■ About this task: All lines of the listing that contain "nowrap" should be shown in full.

■ Information given:
.....

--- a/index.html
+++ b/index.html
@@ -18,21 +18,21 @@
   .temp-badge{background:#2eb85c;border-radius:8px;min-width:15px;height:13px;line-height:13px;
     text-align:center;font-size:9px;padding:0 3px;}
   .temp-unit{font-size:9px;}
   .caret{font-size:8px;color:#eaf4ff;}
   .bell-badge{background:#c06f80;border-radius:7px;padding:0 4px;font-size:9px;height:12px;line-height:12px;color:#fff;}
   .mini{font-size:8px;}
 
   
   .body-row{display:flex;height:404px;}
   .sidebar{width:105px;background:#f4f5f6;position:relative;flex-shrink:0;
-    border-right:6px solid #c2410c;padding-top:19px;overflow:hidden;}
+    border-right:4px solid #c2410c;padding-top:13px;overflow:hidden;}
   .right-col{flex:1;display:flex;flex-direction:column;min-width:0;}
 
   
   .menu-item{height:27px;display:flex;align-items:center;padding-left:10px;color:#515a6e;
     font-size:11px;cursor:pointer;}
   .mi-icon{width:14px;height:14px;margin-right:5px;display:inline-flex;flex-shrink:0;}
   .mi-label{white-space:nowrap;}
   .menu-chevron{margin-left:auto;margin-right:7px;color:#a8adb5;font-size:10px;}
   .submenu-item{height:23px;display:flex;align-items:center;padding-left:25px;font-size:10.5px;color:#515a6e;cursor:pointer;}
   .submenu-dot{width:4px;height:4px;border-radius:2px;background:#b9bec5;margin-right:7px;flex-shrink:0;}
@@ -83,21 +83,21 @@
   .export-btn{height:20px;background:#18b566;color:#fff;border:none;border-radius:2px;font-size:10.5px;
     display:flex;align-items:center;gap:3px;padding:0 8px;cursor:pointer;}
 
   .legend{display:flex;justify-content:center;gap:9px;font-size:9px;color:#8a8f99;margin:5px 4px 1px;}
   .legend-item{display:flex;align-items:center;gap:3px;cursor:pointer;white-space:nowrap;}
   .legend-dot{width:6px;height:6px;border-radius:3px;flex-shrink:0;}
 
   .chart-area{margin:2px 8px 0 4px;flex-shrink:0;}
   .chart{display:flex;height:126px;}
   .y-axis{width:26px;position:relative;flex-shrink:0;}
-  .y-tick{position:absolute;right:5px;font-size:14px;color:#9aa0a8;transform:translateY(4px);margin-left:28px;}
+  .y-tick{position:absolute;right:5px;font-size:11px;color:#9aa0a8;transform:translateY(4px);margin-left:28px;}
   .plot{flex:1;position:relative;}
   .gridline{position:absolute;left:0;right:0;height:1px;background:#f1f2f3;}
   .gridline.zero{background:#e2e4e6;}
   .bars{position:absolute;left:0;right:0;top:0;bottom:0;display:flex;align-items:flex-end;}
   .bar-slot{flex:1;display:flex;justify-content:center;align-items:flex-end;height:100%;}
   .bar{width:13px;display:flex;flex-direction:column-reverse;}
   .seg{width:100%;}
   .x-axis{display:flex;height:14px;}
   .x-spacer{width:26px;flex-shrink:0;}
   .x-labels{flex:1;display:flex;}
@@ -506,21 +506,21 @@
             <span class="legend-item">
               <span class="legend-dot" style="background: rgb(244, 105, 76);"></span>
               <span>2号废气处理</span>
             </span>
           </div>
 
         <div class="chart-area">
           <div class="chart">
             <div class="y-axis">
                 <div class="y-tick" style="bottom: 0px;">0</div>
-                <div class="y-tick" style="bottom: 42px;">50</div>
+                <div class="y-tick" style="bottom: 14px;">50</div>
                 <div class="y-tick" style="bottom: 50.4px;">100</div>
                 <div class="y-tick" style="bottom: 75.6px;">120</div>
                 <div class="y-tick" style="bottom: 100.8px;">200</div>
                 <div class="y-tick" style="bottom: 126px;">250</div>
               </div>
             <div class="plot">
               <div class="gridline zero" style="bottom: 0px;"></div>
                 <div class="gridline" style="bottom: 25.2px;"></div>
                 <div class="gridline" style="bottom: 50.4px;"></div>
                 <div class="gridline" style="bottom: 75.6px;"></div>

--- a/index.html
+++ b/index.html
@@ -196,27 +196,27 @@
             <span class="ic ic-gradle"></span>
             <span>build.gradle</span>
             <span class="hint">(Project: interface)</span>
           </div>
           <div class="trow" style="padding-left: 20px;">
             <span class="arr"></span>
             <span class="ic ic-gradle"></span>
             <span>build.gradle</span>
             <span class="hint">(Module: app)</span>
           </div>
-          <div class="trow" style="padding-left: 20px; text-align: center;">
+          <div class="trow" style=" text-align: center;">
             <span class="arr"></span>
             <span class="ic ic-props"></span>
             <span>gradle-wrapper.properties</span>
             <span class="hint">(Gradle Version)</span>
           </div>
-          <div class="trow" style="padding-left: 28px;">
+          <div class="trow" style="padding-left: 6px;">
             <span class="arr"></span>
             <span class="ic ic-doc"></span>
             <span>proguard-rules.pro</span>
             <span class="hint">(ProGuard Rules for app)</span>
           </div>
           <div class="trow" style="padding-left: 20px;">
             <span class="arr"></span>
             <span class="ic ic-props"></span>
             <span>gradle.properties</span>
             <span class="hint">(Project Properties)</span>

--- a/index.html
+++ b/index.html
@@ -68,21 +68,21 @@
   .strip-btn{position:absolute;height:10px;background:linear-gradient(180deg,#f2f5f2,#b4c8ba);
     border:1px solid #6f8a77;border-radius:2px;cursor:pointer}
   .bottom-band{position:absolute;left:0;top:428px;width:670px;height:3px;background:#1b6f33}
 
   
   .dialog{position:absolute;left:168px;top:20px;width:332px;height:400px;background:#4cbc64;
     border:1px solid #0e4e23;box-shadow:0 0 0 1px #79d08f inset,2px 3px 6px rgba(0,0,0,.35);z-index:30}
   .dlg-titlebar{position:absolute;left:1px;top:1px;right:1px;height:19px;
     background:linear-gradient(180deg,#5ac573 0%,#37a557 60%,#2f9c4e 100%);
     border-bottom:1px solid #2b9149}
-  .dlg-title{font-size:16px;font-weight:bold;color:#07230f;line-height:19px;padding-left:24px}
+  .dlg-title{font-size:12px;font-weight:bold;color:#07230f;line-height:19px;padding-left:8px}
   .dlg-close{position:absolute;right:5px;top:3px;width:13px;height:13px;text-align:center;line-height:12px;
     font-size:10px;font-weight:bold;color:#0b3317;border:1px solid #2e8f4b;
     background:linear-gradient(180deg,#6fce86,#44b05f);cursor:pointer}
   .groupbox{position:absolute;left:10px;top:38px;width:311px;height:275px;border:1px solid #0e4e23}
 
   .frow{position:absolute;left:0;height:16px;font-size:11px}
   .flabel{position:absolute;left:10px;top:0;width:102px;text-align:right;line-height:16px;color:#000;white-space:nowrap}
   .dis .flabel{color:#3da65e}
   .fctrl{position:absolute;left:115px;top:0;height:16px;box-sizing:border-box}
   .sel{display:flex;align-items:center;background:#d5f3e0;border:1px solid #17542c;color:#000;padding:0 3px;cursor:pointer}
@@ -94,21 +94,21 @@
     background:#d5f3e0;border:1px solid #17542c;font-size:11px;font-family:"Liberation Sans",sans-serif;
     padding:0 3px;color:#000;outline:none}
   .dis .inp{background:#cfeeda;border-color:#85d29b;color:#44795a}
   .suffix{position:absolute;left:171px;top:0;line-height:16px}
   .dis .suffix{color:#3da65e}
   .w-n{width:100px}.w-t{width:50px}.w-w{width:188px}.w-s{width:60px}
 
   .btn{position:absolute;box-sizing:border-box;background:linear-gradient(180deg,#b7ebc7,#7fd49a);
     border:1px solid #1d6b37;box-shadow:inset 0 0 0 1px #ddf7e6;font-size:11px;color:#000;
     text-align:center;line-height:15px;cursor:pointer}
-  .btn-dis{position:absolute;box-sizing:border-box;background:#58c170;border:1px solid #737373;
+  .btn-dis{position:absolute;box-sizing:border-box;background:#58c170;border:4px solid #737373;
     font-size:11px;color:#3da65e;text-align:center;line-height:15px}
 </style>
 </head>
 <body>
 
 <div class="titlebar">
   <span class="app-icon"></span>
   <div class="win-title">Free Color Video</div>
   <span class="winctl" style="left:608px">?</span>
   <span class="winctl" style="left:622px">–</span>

.....

■ Task output:
   .mi-label{white-space:nowrap;}
   .legend-item{display:flex;align-items:center;gap:3px;cursor:pointer;white-space:nowrap;}
   .flabel{position:absolute;left:10px;top:0;width:102px;text-align:right;line-height:16px;color:#000;white-space:nowrap}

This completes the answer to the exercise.